Improving Classification of Malware Families using Learning a Distance Metric
Autoři
Rok
2021
Publikováno
Proceedings of the 7th International Conference on Information Systems Security and Privacy. Madeira: SciTePress, 2021. p. 643-652. ISSN 2184-4356. ISBN 978-989-758-491-6.
Typ
Stať ve sborníku
Pracoviště
Anotace
The objective of malware family classification is to assign a tested sample to the correct malware family. This paper concerns the application of selected state-of-the-art distance metric learning techniques to malware families classification. The goal of distance metric learning algorithms is to find the most appropriate distance metric parameters concerning some optimization criteria.

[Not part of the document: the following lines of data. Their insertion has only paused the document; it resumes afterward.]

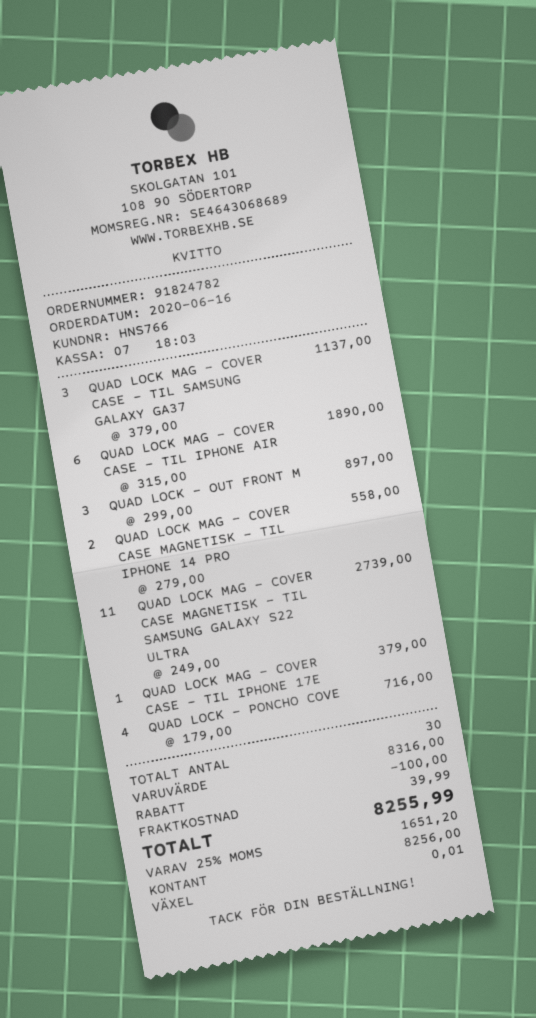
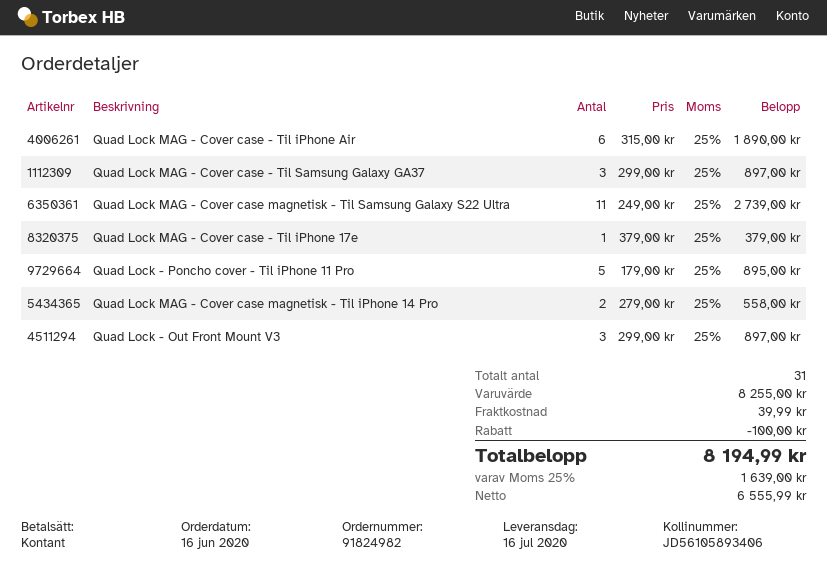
order number: 91824782 -> 91824982
QUAD LOCK MAG - COVER CASE - TIL SAMSUNG GALAXY GA37: 3 x 379.00 = 1137.00 -> 3 x 299.00 = 897.00
QUAD LOCK - PONCHO COVE: 4 x 179.00 = 716.00 -> 5 x 179.00 = 895.00
total quantity: 30 -> 31
subtotal: 8316.00 -> 8255.00
tax: 25% = 1651.20 -> 25% = 1639.00
total: 8255.99 -> 8194.99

The distance metric learning algorithms considered in our research learn from metadata, mostly contained in the headers of executable files in the PE file format. Several experiments have been conducted on the dataset with 14,000 samples consisting of six prevalent malware families and benign files. The experimental results showed that the average precision and recall of the k-Nearest Neighbors algorithm using the distance learned on training data were improved significantly comparing when the non-learned distance was used. The k-Nearest Neighbors classifier using the Mahalanobis distance metric learned by the Metric Learning for Kernel Regression method achieved average precision and recall, both of 97.04% compared to Random Forest with a 96.44% of average precision and 96.41% of average recall, which achieved the best classification results among the state-of-the-art ML algorithms considered in our experiments.